Manganese(II) phosphate
- Names: IUPAC name Manganese (II) Phosphate

Identifiers
- CAS Number: 51349-94-1; 14154-09-7;
- 3D model (JSmol): Interactive image;
- ChemSpider: 8126114;
- ECHA InfoCard: 100.034.529
- EC Number: 237-997-9;
- PubChem CID: 9950503;
- CompTox Dashboard (EPA): DTXSID20872544;

Properties
- Chemical formula: Mn_{3}(PO_{4})_{2}
- Molar mass: 354.76 g/mol
- Hazards: GHS labelling:
- Pictograms: GHS07: Exclamation mark GHS08: Health hazard
- Signal word: Warning
- Hazard statements: H319, H373, H412
- Precautionary statements: P260, P264, P273, P305+P351+P338, P314, P337+P313

= Manganese(II) phosphate =

Manganese(II) phosphate is an inorganic compound with the chemical formula Mn3(PO4)2. It has industrial importance as a constituent of manganese based phosphate conversion coatings.

==Formation==
Manganese phosphates often combine with iron phosphates through paragenesis. In the process of paragenesis, each mineral affects the manner in which the other is crystallized. The minerals combine in isomorphic series, meaning that they crystallize in similar forms, producing a sequence of solids. Some examples of “isomorphic series” formed by Mn and Fe include heterosite (Fe,Mn)PO4, purpurite (Mn,Fe)PO4, and triplite (Mn,Fe)PO4.

==Processing==
The immersion method is used for the processing of manganese phosphate coatings. The steps of immersion include degreasing/cleaning, water rinses, pickling in mineral acid, activation, manganese phosphating, an optional final drying, and lubrication using oils or emulsion. The first step of this method is to degrease and clean, typically with strong alkaline cleaners. Pickling in mineral acid is a useful process described by the removal of oxide, resulting in a clean surface. The water pre-rinse activation allows the cleaning and pickling to take place while avoiding the formation of coarse-crystalline phosphate. Manganese phosphating is performed, typically in a bath of dilute phosphoric acid that is at approximately 95 C for about 5–20 minutes (the time varies with the state of the surface being coated). The elements that were coated are then allowed to dry, possibly in an oven. The final step of manganese phosphate coating is to lubricate the materials with oil by immersing them in the oil bath and then letting them drain. This results in different thicknesses of oil when different concentrations and types of oil are used.

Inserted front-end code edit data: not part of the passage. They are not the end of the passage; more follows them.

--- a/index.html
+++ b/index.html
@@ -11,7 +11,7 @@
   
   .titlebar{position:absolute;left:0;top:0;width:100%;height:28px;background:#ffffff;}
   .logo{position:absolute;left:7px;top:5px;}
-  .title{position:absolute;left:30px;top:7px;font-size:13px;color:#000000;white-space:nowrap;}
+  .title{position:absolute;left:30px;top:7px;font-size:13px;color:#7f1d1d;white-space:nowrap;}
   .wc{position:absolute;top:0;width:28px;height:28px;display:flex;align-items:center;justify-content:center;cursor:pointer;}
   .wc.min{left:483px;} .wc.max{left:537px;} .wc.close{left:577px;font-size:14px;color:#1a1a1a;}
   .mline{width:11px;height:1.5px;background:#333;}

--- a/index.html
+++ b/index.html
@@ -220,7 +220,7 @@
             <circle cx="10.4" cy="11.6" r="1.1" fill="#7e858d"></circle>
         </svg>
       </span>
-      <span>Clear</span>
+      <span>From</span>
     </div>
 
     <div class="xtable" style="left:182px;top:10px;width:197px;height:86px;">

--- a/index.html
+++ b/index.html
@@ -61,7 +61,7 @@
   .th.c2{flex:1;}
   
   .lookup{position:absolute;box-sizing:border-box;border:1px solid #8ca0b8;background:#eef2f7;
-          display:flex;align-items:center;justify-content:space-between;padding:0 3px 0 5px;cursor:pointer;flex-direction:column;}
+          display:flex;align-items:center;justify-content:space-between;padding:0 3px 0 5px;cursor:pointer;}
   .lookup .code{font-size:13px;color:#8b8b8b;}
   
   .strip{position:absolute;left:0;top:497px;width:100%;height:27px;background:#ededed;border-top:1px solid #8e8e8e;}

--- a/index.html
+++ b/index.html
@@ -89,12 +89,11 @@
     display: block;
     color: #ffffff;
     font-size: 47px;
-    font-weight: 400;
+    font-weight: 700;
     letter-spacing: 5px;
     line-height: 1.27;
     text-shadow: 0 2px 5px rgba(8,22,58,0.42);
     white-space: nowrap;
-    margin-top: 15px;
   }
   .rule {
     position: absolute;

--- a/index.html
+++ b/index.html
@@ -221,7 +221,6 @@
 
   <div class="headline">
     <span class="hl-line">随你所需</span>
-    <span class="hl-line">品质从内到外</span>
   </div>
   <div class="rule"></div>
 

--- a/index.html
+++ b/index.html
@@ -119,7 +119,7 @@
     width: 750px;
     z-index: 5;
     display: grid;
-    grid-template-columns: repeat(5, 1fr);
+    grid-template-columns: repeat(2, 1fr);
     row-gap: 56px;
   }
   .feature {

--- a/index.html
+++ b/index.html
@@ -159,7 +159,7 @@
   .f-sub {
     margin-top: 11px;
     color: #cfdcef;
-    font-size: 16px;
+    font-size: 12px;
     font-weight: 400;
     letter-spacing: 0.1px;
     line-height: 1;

Manganese phosphate can also be used for coatings (which are processed as described above). These coatings are useful for protection against corrosion and wear over time, due to their toughness. Manganese phosphate coating can often be found in the oil and gas industry, firearms and ordnance, aerospace, gears and bearings, and in marine equipment. They are also common in engines, screws, nuts and bolts, and washers.